WORK TO BE COMPLETED => Scan the data. Collect each line that contains the word "Francs".

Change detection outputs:
───

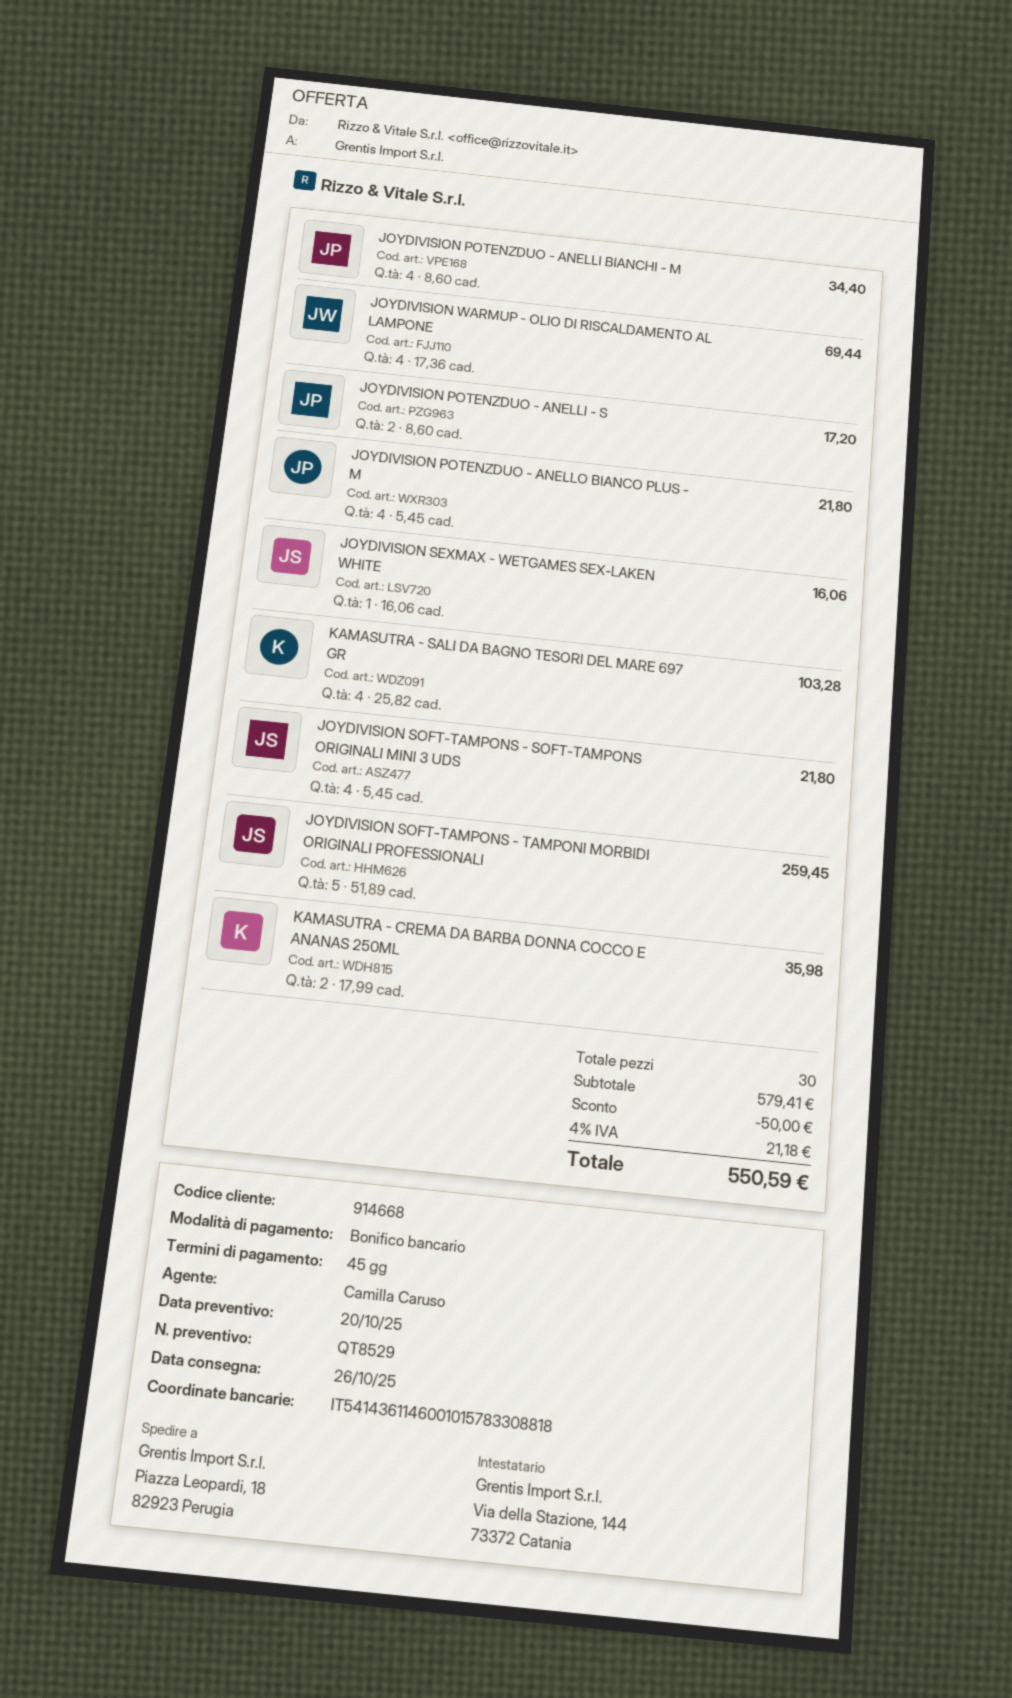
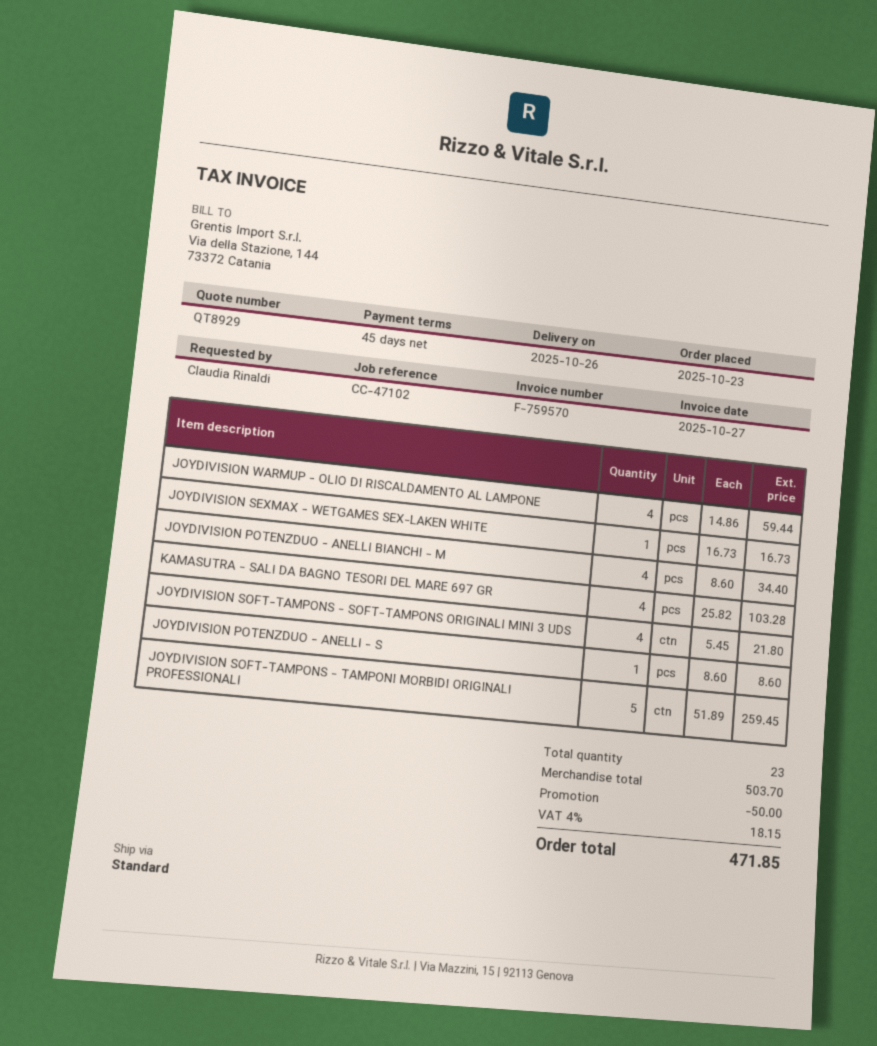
quote number: QT8529 -> QT8929
JOYDIVISION WARMUP - OLIO DI RISCALDAMENTO AL LAMPONE: 4 x 17.36 = 69.44 -> 4 x 14.86 = 59.44
JOYDIVISION POTENZDUO - ANELLI - S: 2 x 8.60 = 17.20 -> 1 x 8.60 = 8.60
JOYDIVISION POTENZDUO - ANELLO BIANCO PLUS - M: 4 x 5.45 = 21.80 -> none
JOYDIVISION SEXMAX - WETGAMES SEX-LAKEN WHITE: 1 x 16.06 = 16.06 -> 1 x 16.73 = 16.73
KAMASUTRA - CREMA DA BARBA DONNA COCCO E ANANAS 250ML: 2 x 17.99 = 35.98 -> none
total quantity: 30 -> 23
subtotal: 579.41 -> 503.70
tax: 4% = 21.18 -> 4% = 18.15
total: 550.59 -> 471.85

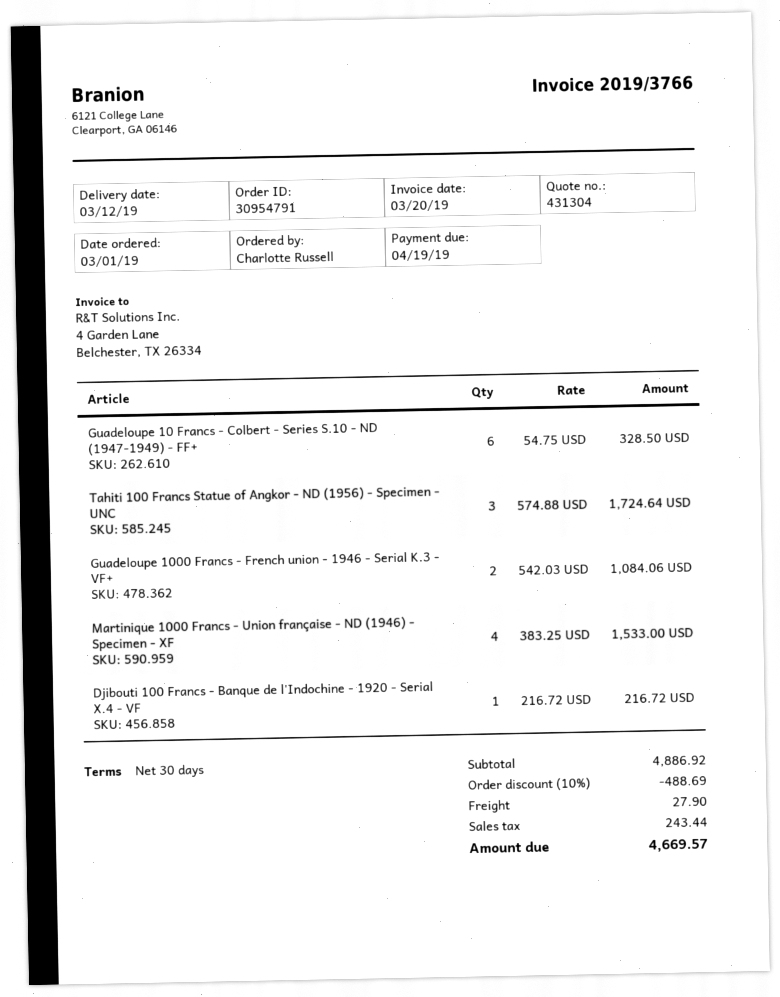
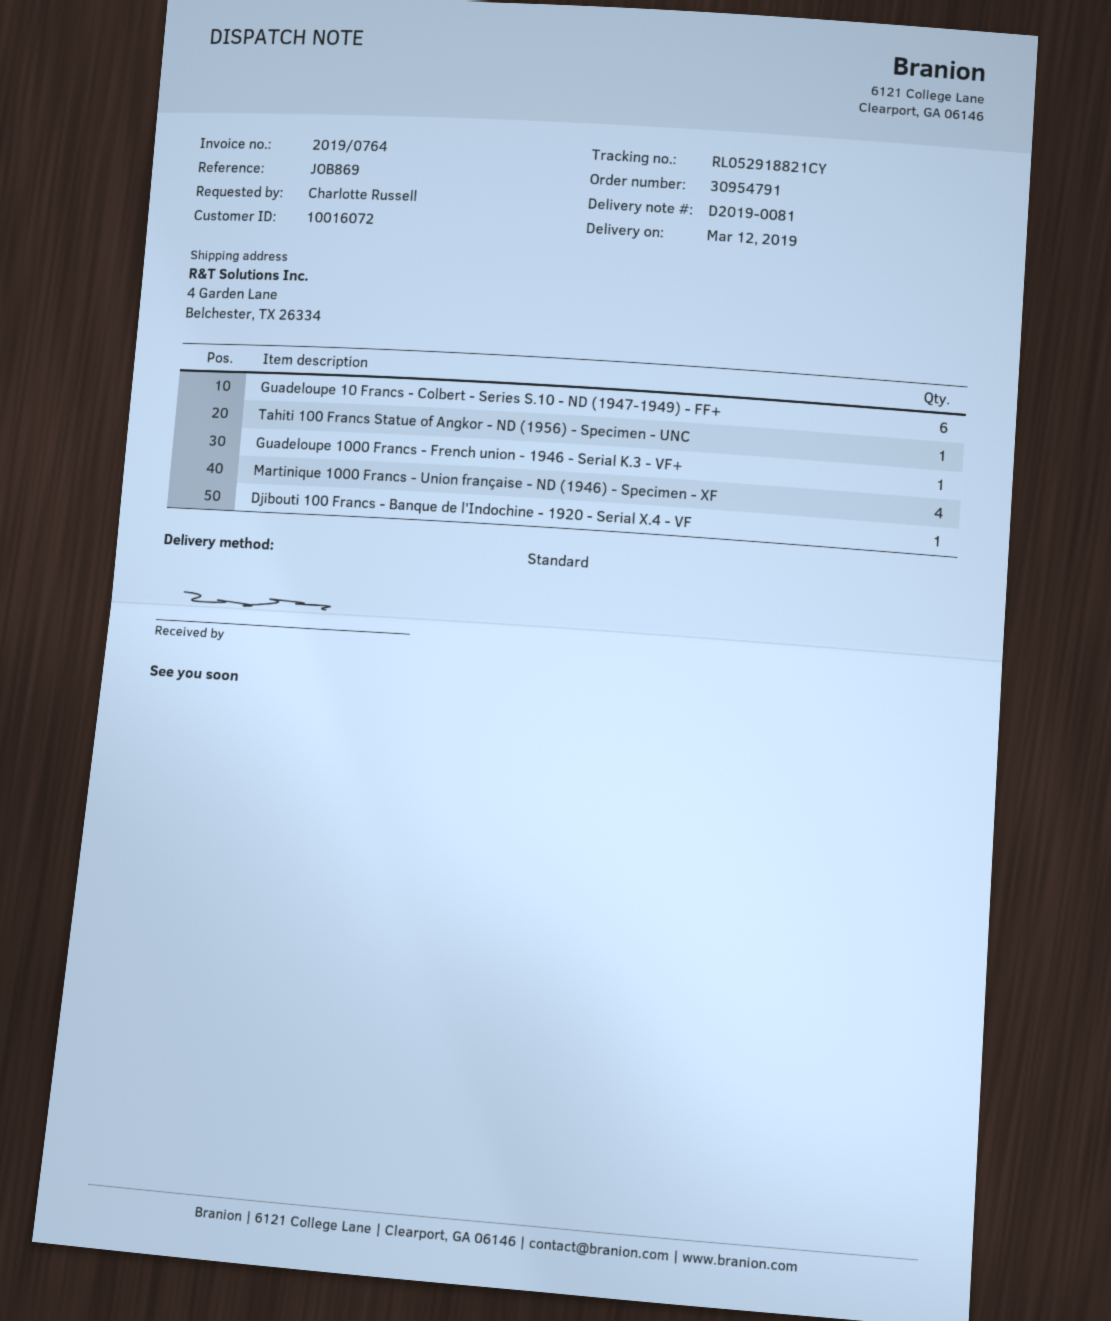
invoice number: 2019/3766 -> 2019/0764
Tahiti 100 Francs Statue of Angkor - ND (1956) - Specimen - UNC: 3 -> 1
Guadeloupe 1000 Francs - French union - 1946 - Serial K.3 - VF+: 2 -> 1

───

SOLUTION BELOW =>
Tahiti 100 Francs Statue of Angkor - ND (1956) - Specimen - UNC: 3 -> 1
Guadeloupe 1000 Francs - French union - 1946 - Serial K.3 - VF+: 2 -> 1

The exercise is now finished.